Morelia, Mich., 17 de julio, 2019.- En el libro Pláticas de ayer y hoy, el maestro Samuel Calvillo recuerda lo que fue Morelia a principios del siglo pasado y décadas después. Dice que tenía unos dos años (1917) cuando su padre lo llevó a ver a “los colgados” sobre lo que ahora es avenida Acueducto, entre el monumento a Las Tarascas y Ventura Puente, que en ese tiempo era el Camino Real.

“Como a los dos años de mi existencia privaba  en Morelia un ambiente de inseguridad  (tiempos de la Revolución Mexicana), debido a los permanentes robos que sufrían el comercio y las casas particulares, que era obvio incluso en el tránsito de las calles. Una mañana –tendría yo unos cuatro años entonces—la población despertó con la novedad de que había unos individuos colgados en los árboles, cuyas enormes frondas llegaban a juntarse con el acueducto que antiguamente traía el agua desde los filtros de la ex hacienda El Rincón.

“Mi padre –y en esto creo que obró mal—me tomó de la mano y me llevó a ver a los colgados: eran nueve cadáveres que pendían amarrados del cuello y sujetos a las ramas de los árboles, de tramo en tramo, comenzando en donde se encuentra ahora la Escuela Normal y hasta confluencia con la hoy avenida Ventura Puente.
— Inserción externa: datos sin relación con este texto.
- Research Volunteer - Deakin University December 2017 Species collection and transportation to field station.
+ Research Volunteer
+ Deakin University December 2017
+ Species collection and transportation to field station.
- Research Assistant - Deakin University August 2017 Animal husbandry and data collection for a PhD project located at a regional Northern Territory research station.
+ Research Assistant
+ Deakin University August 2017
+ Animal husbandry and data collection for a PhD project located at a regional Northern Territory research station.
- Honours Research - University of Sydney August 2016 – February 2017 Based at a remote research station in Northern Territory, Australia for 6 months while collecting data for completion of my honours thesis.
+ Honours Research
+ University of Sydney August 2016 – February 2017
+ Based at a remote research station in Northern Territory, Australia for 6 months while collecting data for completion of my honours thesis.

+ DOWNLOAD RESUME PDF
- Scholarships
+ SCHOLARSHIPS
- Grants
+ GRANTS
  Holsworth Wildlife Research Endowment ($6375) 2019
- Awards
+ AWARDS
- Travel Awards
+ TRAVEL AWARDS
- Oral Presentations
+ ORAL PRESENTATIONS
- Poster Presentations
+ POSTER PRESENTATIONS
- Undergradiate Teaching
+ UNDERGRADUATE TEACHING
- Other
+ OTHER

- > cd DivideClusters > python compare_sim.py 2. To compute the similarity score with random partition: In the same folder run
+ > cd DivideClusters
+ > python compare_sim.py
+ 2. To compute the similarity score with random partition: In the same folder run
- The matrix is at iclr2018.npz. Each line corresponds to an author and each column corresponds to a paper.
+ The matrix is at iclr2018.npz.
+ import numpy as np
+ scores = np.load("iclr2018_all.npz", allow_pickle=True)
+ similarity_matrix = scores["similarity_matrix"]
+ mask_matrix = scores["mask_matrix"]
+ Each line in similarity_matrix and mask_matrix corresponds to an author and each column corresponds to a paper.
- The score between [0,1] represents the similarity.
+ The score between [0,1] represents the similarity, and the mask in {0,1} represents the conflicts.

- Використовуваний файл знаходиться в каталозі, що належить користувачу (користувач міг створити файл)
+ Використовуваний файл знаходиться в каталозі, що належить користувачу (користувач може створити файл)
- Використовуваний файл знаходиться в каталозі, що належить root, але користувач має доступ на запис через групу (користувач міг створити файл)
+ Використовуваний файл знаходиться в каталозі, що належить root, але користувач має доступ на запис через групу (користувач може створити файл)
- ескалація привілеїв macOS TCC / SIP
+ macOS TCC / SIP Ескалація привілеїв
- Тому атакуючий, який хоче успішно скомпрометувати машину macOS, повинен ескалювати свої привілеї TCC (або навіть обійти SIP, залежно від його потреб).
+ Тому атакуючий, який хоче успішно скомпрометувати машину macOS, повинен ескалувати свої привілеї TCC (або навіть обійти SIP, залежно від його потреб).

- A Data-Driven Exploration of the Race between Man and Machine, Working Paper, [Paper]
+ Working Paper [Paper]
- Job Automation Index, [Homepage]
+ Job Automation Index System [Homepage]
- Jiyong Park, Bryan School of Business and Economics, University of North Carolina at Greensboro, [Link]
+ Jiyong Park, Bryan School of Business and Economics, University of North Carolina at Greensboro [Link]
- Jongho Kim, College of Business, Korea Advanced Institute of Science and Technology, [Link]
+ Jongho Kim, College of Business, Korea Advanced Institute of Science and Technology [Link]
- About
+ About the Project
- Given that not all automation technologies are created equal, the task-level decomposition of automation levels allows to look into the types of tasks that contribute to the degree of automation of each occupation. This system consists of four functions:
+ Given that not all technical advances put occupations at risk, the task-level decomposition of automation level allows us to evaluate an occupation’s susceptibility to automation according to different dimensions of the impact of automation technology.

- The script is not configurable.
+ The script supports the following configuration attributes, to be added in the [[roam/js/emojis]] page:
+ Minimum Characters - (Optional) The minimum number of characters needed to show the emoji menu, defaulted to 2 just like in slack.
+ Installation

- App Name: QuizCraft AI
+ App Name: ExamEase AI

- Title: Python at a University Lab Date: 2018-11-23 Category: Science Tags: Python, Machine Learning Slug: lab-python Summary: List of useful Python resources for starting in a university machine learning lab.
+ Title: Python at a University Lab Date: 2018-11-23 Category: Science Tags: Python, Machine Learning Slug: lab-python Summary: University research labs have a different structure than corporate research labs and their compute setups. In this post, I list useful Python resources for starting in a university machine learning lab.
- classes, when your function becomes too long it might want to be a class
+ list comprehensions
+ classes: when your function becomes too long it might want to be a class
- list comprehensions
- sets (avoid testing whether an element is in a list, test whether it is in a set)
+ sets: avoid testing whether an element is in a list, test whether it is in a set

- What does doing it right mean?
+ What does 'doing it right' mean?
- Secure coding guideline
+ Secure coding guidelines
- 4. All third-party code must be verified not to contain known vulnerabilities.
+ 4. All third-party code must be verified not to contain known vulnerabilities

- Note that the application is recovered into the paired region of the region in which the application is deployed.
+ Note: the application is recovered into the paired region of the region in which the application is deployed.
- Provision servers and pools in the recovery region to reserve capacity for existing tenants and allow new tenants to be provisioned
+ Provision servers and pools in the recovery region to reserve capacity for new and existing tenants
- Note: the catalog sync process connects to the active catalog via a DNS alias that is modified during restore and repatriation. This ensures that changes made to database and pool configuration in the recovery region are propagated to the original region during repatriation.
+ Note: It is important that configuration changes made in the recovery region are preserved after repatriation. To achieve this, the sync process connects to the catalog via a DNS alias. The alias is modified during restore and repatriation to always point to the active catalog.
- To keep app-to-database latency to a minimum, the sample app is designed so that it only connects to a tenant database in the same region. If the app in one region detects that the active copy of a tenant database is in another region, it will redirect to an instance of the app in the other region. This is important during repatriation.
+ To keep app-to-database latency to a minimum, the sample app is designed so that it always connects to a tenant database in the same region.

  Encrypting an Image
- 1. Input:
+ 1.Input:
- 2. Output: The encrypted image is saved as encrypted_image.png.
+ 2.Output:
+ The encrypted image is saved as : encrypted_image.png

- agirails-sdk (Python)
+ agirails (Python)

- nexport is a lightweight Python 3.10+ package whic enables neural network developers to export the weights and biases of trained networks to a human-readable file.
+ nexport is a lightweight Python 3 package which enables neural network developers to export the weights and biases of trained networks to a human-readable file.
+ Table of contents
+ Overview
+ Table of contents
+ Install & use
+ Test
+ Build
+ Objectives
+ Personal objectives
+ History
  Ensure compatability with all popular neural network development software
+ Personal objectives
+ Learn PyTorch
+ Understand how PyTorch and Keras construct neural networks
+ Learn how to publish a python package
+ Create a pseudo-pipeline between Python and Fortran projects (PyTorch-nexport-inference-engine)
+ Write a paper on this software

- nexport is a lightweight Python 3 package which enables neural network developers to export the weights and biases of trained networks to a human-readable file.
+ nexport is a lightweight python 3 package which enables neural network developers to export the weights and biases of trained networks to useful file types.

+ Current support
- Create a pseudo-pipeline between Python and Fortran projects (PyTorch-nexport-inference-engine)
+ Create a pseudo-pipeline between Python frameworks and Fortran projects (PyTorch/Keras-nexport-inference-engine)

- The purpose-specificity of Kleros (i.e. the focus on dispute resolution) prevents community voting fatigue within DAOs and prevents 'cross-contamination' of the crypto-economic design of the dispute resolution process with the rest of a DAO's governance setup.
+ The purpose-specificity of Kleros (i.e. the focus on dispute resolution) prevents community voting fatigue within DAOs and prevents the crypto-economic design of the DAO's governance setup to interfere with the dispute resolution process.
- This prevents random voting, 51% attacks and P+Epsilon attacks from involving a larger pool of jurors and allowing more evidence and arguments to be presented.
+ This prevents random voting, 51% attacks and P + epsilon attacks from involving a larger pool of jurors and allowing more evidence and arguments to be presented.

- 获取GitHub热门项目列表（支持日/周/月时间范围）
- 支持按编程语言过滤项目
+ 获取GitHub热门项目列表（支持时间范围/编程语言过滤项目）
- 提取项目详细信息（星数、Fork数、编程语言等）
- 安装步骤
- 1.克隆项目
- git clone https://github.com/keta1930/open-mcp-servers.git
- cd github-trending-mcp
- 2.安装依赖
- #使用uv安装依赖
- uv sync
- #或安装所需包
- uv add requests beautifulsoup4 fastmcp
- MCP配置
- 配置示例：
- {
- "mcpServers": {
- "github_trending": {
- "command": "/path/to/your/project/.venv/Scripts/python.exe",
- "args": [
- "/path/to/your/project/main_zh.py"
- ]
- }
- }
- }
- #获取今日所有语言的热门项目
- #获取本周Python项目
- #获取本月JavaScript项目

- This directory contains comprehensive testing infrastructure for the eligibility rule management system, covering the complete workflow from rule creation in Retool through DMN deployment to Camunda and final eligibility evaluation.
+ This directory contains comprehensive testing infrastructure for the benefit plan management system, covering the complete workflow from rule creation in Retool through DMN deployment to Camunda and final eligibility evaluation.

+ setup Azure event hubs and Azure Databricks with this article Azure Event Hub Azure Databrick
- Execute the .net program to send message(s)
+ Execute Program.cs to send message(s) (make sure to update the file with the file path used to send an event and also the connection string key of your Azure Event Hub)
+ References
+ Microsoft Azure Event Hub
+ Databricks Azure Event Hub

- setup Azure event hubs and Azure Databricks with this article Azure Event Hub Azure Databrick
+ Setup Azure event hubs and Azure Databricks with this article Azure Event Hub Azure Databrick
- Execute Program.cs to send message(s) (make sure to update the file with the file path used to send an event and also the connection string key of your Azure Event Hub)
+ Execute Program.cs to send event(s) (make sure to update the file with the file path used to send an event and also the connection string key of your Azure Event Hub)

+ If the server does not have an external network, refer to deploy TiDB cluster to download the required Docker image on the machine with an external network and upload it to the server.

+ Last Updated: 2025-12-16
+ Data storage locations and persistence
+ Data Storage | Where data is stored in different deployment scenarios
Aquellos  sujetos daban una impresión de inconfundible miedo y constituían un espectáculo, más que deprimente, espantoso.

–¡Los colgados!, ¡los colgados!, ¿ya los vieron?  –-se decían unos a otros—son nueve, es horrible. Nadie supo quiénes fueron los que sufrieron ese bárbaro castigo, ni el por qué. Años más tarde se dijo que eran bandoleros, asaltantes y ladrones, sacrificados para escarmiento de quienes anduvieran en malos pasos y para tranquilidad de la población. Es una de las vivencias que me quedaron guardadas y que aún conservo en mis recuerdos, como una página oscura en la historia de nuestra ciudad”.